(Beginning of Source data)

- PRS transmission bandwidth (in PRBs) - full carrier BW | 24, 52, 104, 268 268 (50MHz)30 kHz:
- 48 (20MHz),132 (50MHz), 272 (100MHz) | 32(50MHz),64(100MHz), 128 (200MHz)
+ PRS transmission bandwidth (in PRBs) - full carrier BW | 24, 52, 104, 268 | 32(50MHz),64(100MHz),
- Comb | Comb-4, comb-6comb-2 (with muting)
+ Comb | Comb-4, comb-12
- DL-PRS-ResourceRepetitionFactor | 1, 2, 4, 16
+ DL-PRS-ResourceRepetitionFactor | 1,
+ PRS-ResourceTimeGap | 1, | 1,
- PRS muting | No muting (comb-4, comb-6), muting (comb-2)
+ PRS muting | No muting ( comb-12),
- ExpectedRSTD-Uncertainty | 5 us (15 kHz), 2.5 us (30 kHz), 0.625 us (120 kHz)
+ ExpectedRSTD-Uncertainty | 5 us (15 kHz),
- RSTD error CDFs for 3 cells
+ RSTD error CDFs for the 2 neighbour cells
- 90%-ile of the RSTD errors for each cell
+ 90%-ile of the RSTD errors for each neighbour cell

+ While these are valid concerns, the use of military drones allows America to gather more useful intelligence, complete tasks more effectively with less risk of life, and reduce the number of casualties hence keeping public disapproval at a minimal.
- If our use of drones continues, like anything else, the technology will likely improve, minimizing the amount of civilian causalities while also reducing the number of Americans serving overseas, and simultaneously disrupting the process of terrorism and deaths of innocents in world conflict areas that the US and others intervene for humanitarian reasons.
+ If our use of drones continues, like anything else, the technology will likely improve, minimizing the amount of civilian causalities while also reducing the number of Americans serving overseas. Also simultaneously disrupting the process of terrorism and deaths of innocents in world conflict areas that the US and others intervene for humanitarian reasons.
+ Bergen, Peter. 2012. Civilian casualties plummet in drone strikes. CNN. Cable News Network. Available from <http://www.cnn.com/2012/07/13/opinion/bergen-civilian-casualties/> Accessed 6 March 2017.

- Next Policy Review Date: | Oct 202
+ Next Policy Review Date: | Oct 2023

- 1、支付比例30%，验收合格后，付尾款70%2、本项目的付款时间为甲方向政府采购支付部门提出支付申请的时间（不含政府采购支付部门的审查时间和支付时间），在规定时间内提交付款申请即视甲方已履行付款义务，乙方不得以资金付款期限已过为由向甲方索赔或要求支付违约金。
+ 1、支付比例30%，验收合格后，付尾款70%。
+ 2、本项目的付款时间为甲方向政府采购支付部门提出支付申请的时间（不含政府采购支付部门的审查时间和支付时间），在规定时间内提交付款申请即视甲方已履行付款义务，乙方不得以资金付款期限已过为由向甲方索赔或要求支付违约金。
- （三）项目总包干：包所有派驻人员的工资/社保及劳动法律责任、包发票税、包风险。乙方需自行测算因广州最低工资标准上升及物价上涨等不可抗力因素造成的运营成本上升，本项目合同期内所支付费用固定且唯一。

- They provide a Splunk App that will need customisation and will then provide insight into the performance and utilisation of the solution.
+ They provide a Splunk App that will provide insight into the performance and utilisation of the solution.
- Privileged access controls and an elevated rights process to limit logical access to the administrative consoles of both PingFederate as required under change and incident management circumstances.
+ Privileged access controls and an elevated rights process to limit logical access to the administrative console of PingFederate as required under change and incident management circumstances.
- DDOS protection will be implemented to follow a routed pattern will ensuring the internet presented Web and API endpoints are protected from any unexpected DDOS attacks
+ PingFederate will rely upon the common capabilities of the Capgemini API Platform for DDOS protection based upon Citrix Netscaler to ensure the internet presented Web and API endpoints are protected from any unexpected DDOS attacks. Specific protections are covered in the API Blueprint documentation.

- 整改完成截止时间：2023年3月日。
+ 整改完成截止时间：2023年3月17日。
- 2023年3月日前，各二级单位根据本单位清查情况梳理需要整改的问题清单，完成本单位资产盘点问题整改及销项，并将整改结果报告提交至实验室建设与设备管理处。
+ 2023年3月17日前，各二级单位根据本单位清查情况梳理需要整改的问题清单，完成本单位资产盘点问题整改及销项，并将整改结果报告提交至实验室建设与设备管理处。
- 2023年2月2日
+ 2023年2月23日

(End of Source data)

■ Exercise objective
Write down again the exact lines running from the beginning of the data to the line containing "each neighbour cell", with both ends included.

■ Response for this exercise
- PRS transmission bandwidth (in PRBs) - full carrier BW | 24, 52, 104, 268 268 (50MHz)30 kHz:
- 48 (20MHz),132 (50MHz), 272 (100MHz) | 32(50MHz),64(100MHz), 128 (200MHz)
+ PRS transmission bandwidth (in PRBs) - full carrier BW | 24, 52, 104, 268 | 32(50MHz),64(100MHz),
- Comb | Comb-4, comb-6comb-2 (with muting)
+ Comb | Comb-4, comb-12
- DL-PRS-ResourceRepetitionFactor | 1, 2, 4, 16
+ DL-PRS-ResourceRepetitionFactor | 1,
+ PRS-ResourceTimeGap | 1, | 1,
- PRS muting | No muting (comb-4, comb-6), muting (comb-2)
+ PRS muting | No muting ( comb-12),
- ExpectedRSTD-Uncertainty | 5 us (15 kHz), 2.5 us (30 kHz), 0.625 us (120 kHz)
+ ExpectedRSTD-Uncertainty | 5 us (15 kHz),
- RSTD error CDFs for 3 cells
+ RSTD error CDFs for the 2 neighbour cells
- 90%-ile of the RSTD errors for each cell
+ 90%-ile of the RSTD errors for each neighbour cell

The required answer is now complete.